Best answer: "Heroines" by Kate Zambreno checks all those boxes. And if you haven't already read Maggie Nelson's earlier book, "Bluets," it's also fantastic.
posted by torridly at 1:04 PM on March 14, 2016


It may not tick all of the boxes you listed but I'm quite sure you would enjoy the works of Miranda July.
posted by telegraph at 1:26 PM on March 14, 2016


Jenny Offill's Dept of Speculation is very good.
posted by otio at 2:19 PM on March 14, 2016 [2 favorites]


N'thing The Folded Clock, so so great. You may also like Sarah Manguso's Ongoingness. Have you read Anne Carson? The Glass Essay is unreal.

In a recent attempt to hunt down more works like this myself, I hit on this wikipedia entry for "lyric essay", and I think possibly a lot of what you enjoyed about Kraus, Nelson & Heiti can be found within the lyric essay sub-genre.
posted by hollypolly at 2:56 PM on March 14, 2016 [1 favorite]


Renata Adler - Speedboat, living & writing in 1970s New York.
posted by betweenthebars at 3:35 PM on March 14, 2016 [3 favorites]


Best answer: LITERALLY you are describing every book published by Emily Books. Subscribe! Collect them all.

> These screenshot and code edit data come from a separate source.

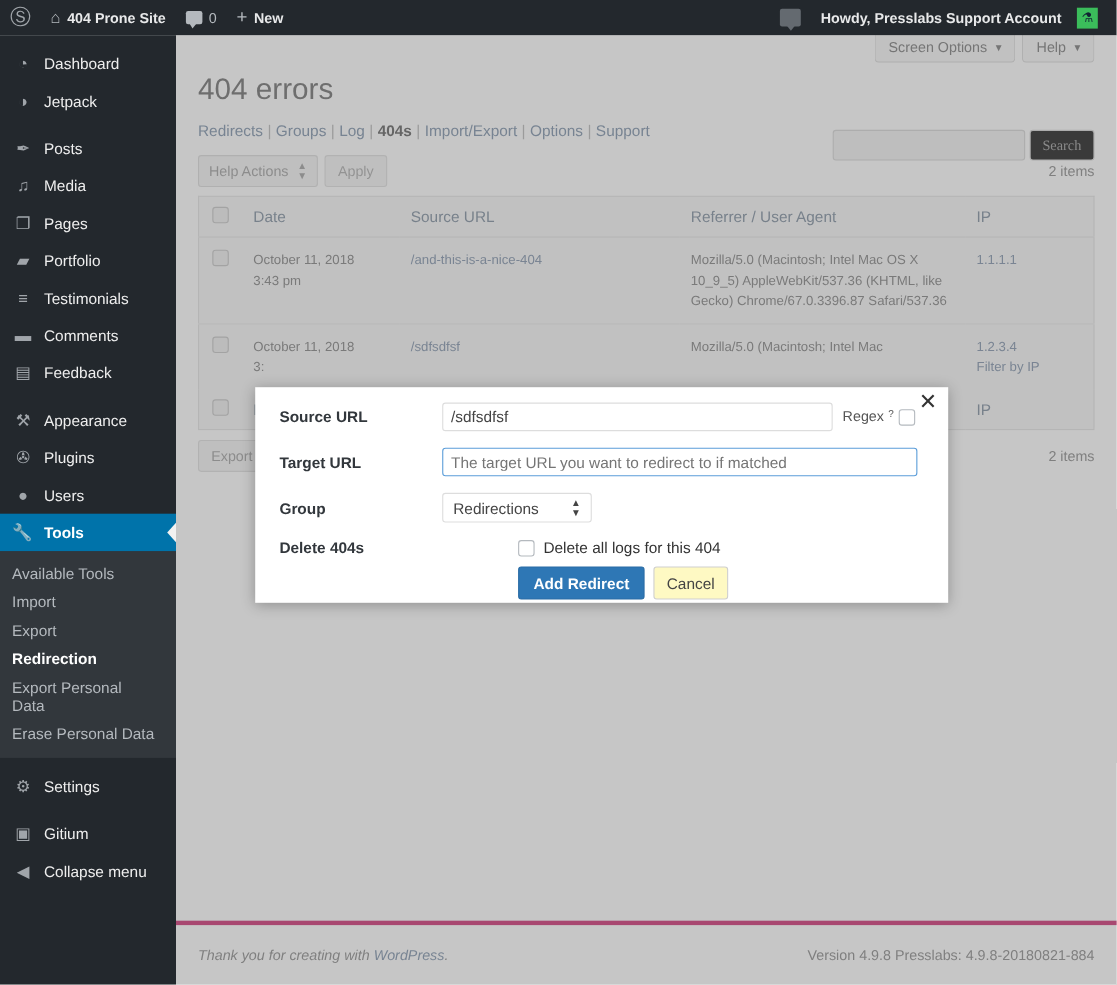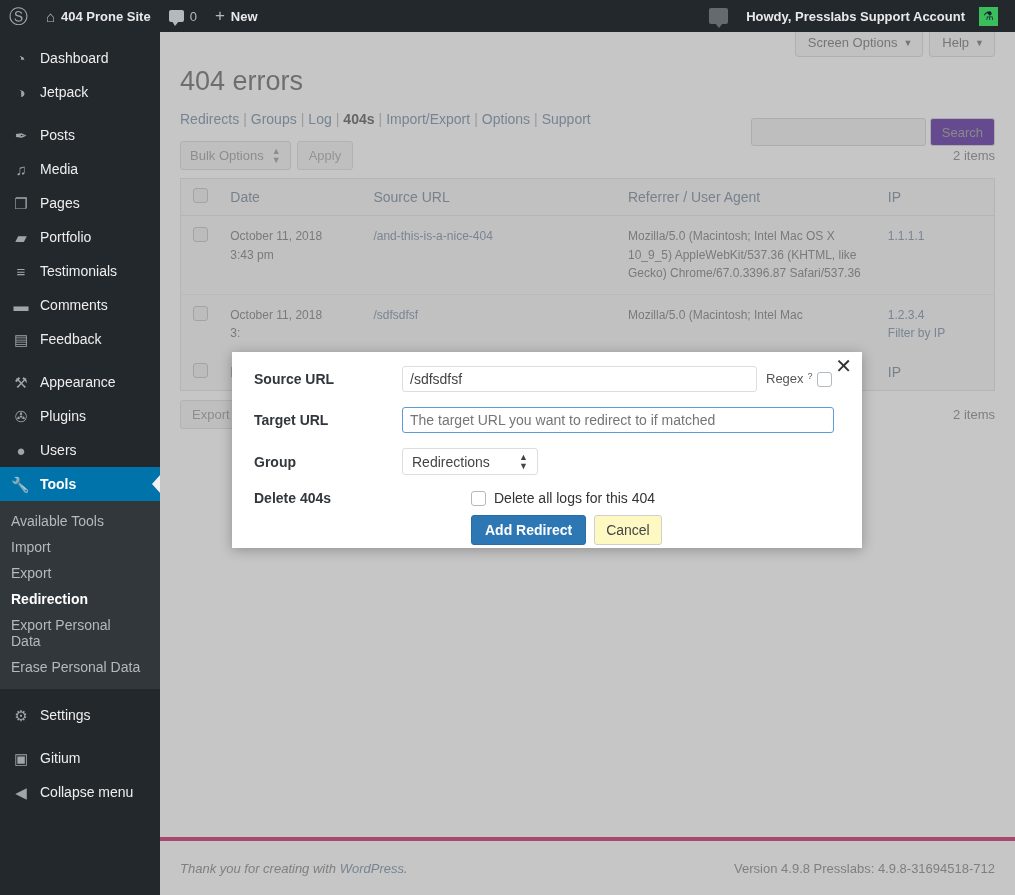--- a/index.html
+++ b/index.html
@@ -137,8 +137,8 @@
   }
   .searchbox button {
     height: 28px; padding: 0 11px; border: 1px solid #c4c4c4;
-    background: #4c1d95; border-radius: 3px; font-size: 13px; color: #8a8a8a;
-    cursor: pointer; font-family: Liberation Sans, sans-serif;
+    background: #000000; border-radius: 3px; font-size: 13px; color: #8a8a8a;
+    cursor: pointer; font-family: Liberation Serif, serif;
   }
 
   .tablenav { display: flex; align-items: center; padding-bottom: 8px; }

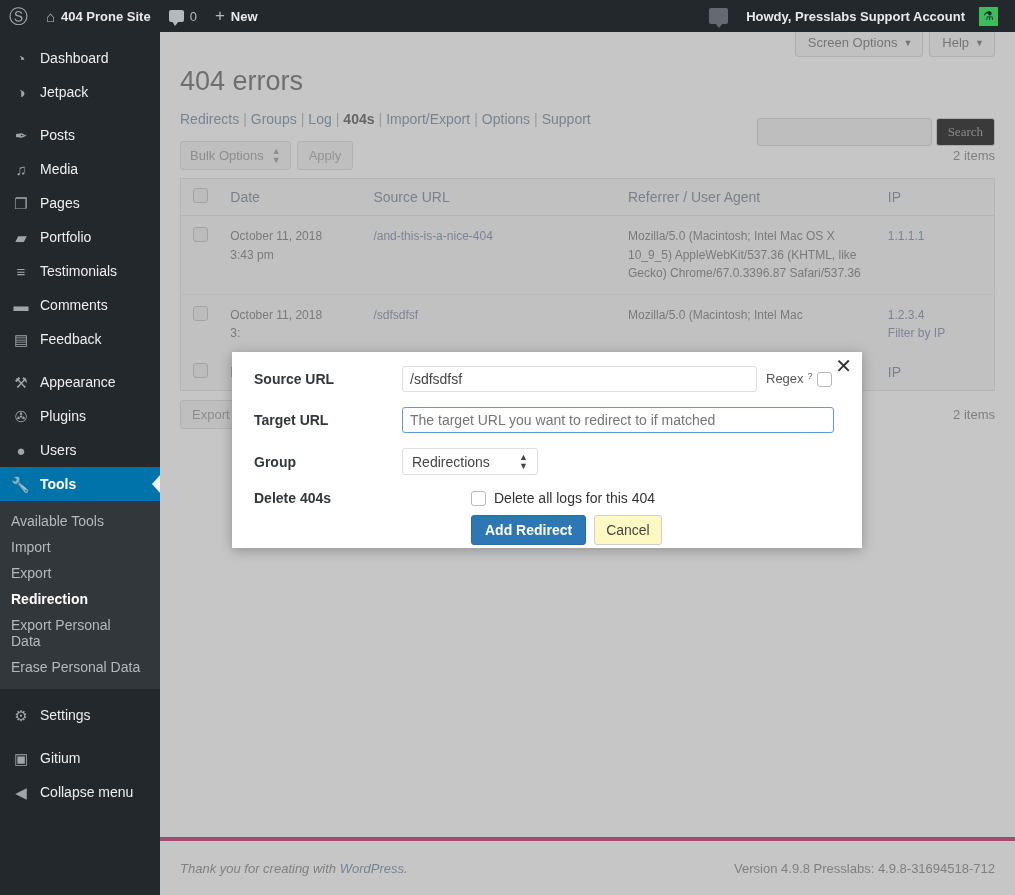--- a/index.html
+++ b/index.html
@@ -415,7 +415,7 @@
 
     <div class="tablenav">
       <div class="bulk-select">
-        <span>Bulk Options</span>
+        <span>Help Actions</span>
         <span class="spin">
             <span>▲</span>
             <span>▼</span>

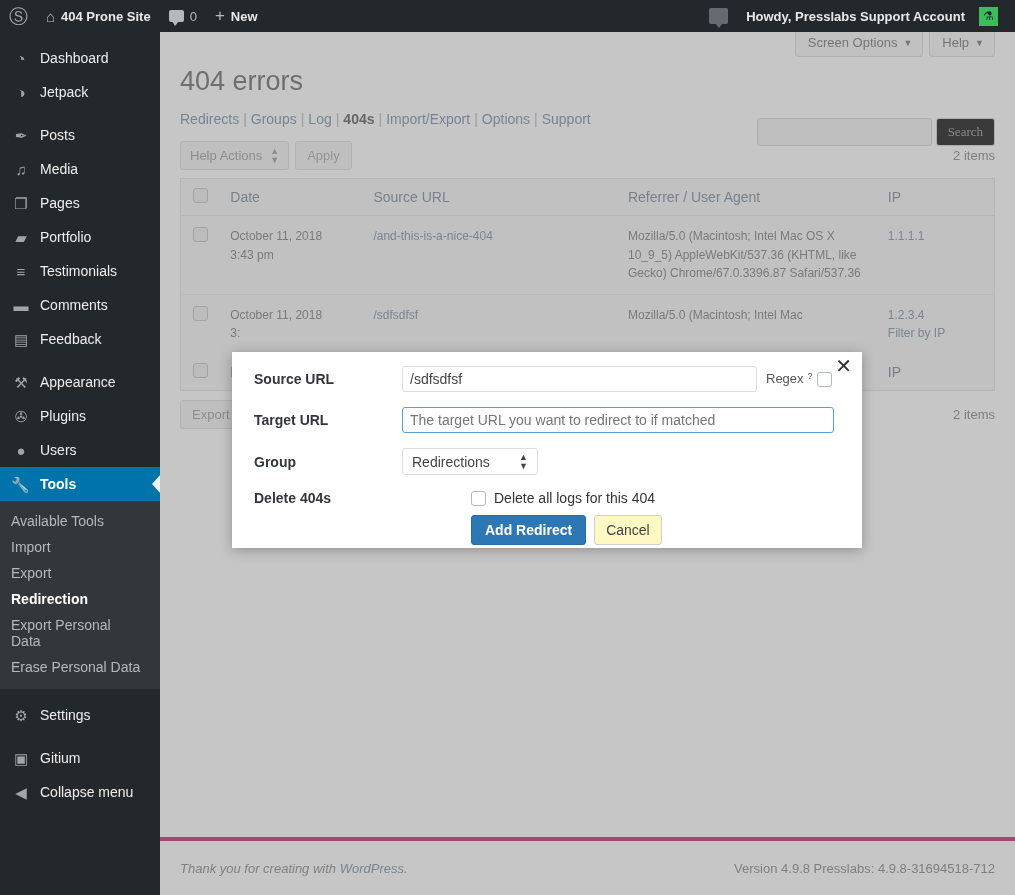--- a/index.html
+++ b/index.html
@@ -495,7 +495,7 @@
 
 <div id="footer">
   <div class="left"><span>Thank you for creating with </span><a>WordPress</a><span>.</span></div>
-  <div class="right">Version 4.9.8 Presslabs: 4.9.8-31694518-712</div>
+  <div class="right">Version 4.9.8 Presslabs: 4.9.8-20180821-884</div>
 </div>
 
 <div id="dimmer"></div>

Also Mary Gaitskill, maybe Helen Oyeyemi, Porochista Khakpour or Joy Williams, maybe Rivka Galchen, I also hope of course their mothers Octavia Butler and Grace Paley the great. Oh you might also like a book Chris Kraus published called Surveys.
posted by RJ Reynolds at 7:39 PM on March 14, 2016 [3 favorites]


Oh on the slightly absurdist side of what you like I adore Amanda Filipacchi.
posted by RJ Reynolds at 7:40 PM on March 14, 2016


Best answer: Cannot second enough RJ Reynolds' recommendation of Emily Books, for whom those three authors are lodestones--I think you would especially like King Kong Theory, I'm Trying To Reach You, and The Buddhist.

The Folded Clocks is lighter in weight but one of my favorites; I also recommend Valeria Luiselli and (especially the most recent collection, Can't and Won't by) Lydia Davis. My Emily Dickinson by Susan Howe.
posted by raisindebt at 5:11 AM on March 15, 2016


Roxane Gay's Bad Feminist. She has an amazing essay on competative Scrabble (which she plays).
posted by Brittanie at 6:10 AM on March 15, 2016


And my reading list grows ever longer. Thanks for the question, as well as the answerers.